*** Records to process ***
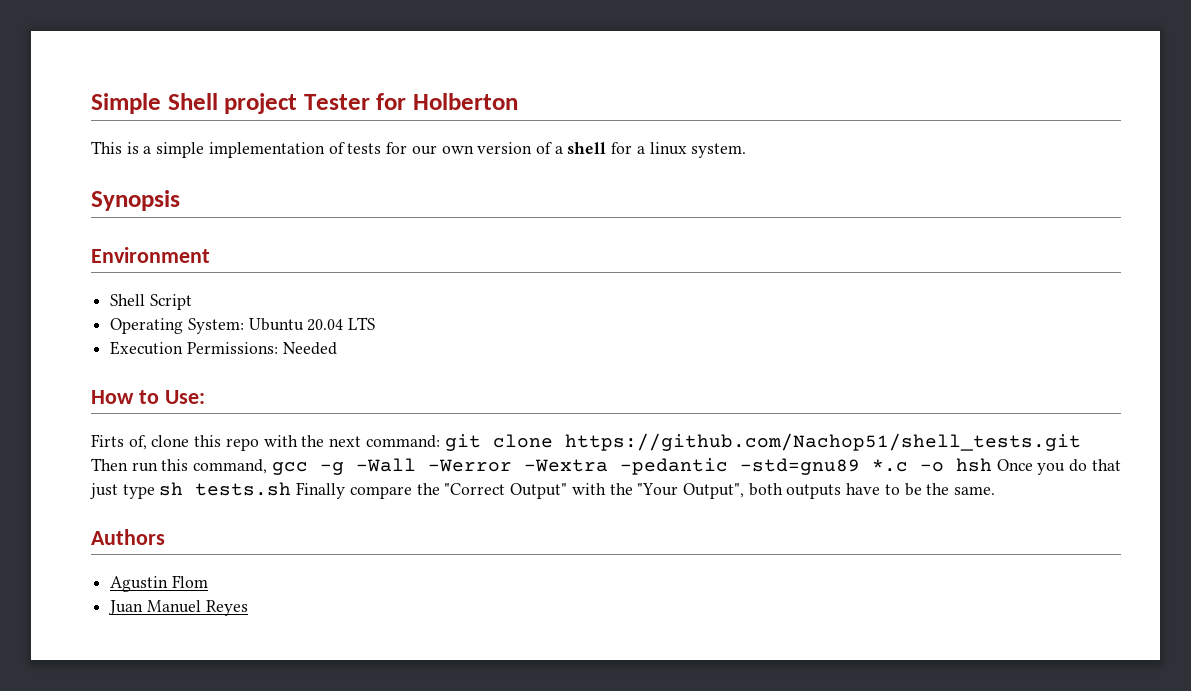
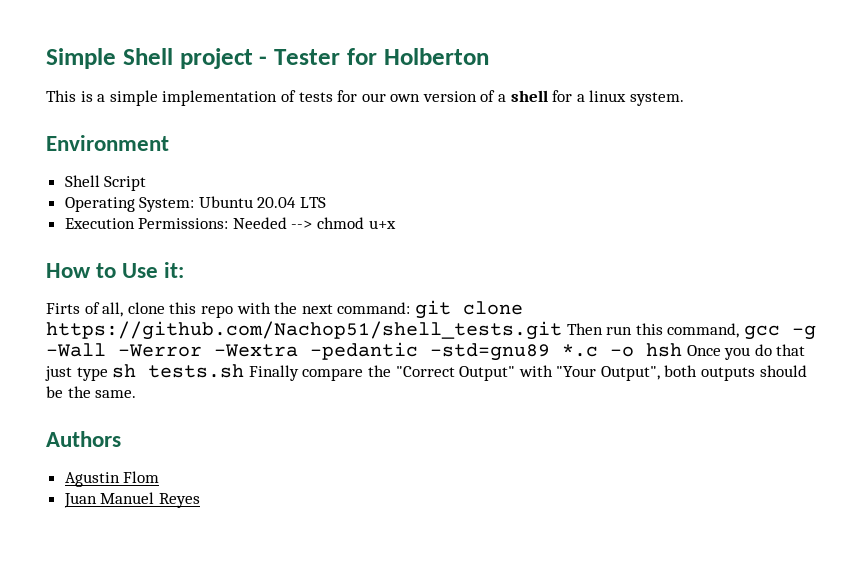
(298, 103) none -> [259,56,268,65] -
[91,190,180,211] // Synopsis -> (685, 99) none
(337, 348) none -> [291,217,396,229] --> chmod u+x
[164,390,205,404] Use: -> [122,262,185,278] Use it:
[128,435,147,450] of, -> [84,302,124,317] of all,
[609,483,633,495] the -> (553, 371) none
[846,483,900,495] have to -> [759,365,807,377] should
***
▸ Directions for this task: What is needed is a word-for-word restatement of every line from the one with "[164,390,205,404] Use: ->" to the end of the entries above.

▸ The completed task:
[164,390,205,404] Use: -> [122,262,185,278] Use it:
[128,435,147,450] of, -> [84,302,124,317] of all,
[609,483,633,495] the -> (553, 371) none
[846,483,900,495] have to -> [759,365,807,377] should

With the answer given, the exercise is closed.